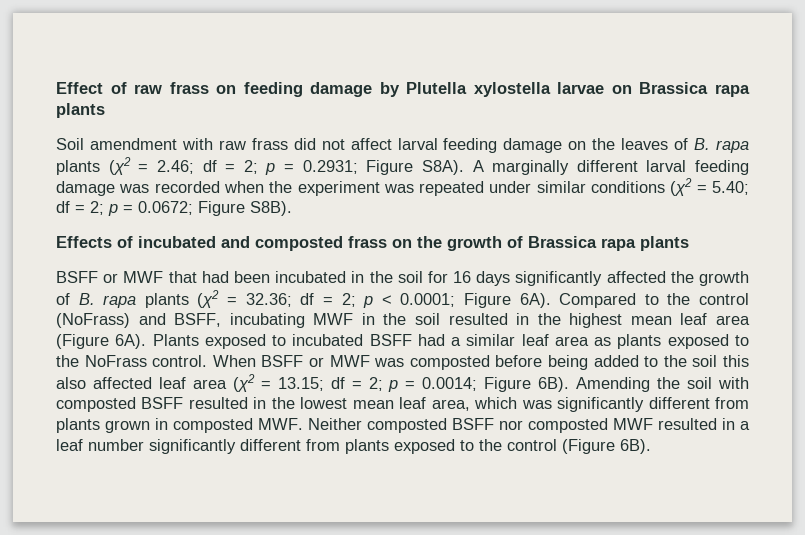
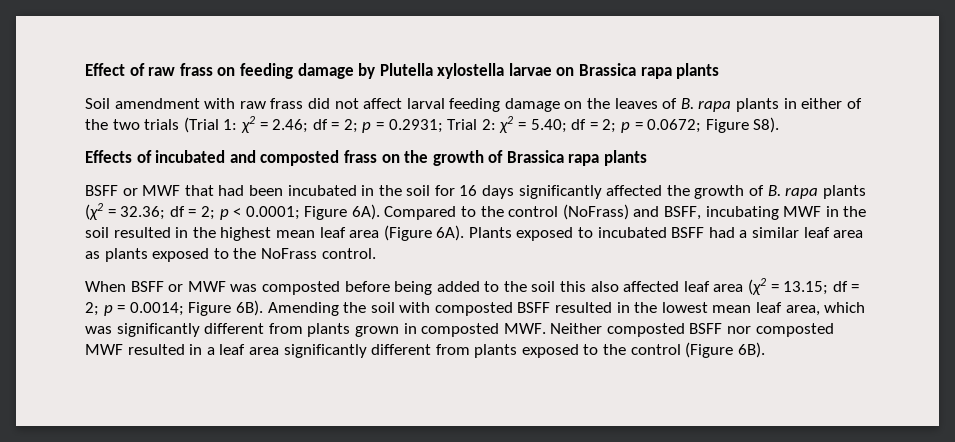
- Soil amendment with raw frass did not affect larval feeding damage on the leaves of B. rapa plants (χ2 = 2.46; df = 2; p = 0.2931; Figure S8A). A marginally different larval feeding damage was recorded when the experiment was repeated under similar conditions (χ2 = 5.40; df = 2; p = 0.0672; Figure S8B).
+ Soil amendment with raw frass did not affect larval feeding damage on the leaves of B. rapa plants in either of the two trials (Trial 1: χ2 = 2.46; df = 2; p = 0.2931; Trial 2: χ2 = 5.40; df = 2; p = 0.0672; Figure S8).
- Plants exposed to incubated BSFF had a similar leaf area as plants exposed to the NoFrass control. When BSFF or MWF was composted before being added to the soil this also affected leaf area (χ2 = 13.15; df = 2; p = 0.0014; Figure 6B).
+ Plants exposed to incubated BSFF had a similar leaf area as plants exposed to the NoFrass control.
+ When BSFF or MWF was composted before being added to the soil this also affected leaf area (χ2 = 13.15; df = 2; p = 0.0014; Figure 6B).
- Amending the soil with composted BSFF resulted in the lowest mean leaf area, which was significantly different from plants grown in composted MWF. Neither composted BSFF nor composted MWF resulted in a leaf number significantly different from plants exposed to the control (Figure 6B).
+ Amending the soil with composted BSFF resulted in the lowest mean leaf area, which was significantly different from plants grown in composted MWF. Neither composted BSFF nor composted MWF resulted in a leaf area significantly different from plants exposed to the control (Figure 6B).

* [Exercise brief] Reproduce every line above exactly, pictures excluded.

* [Exercise answer]
- Soil amendment with raw frass did not affect larval feeding damage on the leaves of B. rapa plants (χ2 = 2.46; df = 2; p = 0.2931; Figure S8A). A marginally different larval feeding damage was recorded when the experiment was repeated under similar conditions (χ2 = 5.40; df = 2; p = 0.0672; Figure S8B).
+ Soil amendment with raw frass did not affect larval feeding damage on the leaves of B. rapa plants in either of the two trials (Trial 1: χ2 = 2.46; df = 2; p = 0.2931; Trial 2: χ2 = 5.40; df = 2; p = 0.0672; Figure S8).
- Plants exposed to incubated BSFF had a similar leaf area as plants exposed to the NoFrass control. When BSFF or MWF was composted before being added to the soil this also affected leaf area (χ2 = 13.15; df = 2; p = 0.0014; Figure 6B).
+ Plants exposed to incubated BSFF had a similar leaf area as plants exposed to the NoFrass control.
+ When BSFF or MWF was composted before being added to the soil this also affected leaf area (χ2 = 13.15; df = 2; p = 0.0014; Figure 6B).
- Amending the soil with composted BSFF resulted in the lowest mean leaf area, which was significantly different from plants grown in composted MWF. Neither composted BSFF nor composted MWF resulted in a leaf number significantly different from plants exposed to the control (Figure 6B).
+ Amending the soil with composted BSFF resulted in the lowest mean leaf area, which was significantly different from plants grown in composted MWF. Neither composted BSFF nor composted MWF resulted in a leaf area significantly different from plants exposed to the control (Figure 6B).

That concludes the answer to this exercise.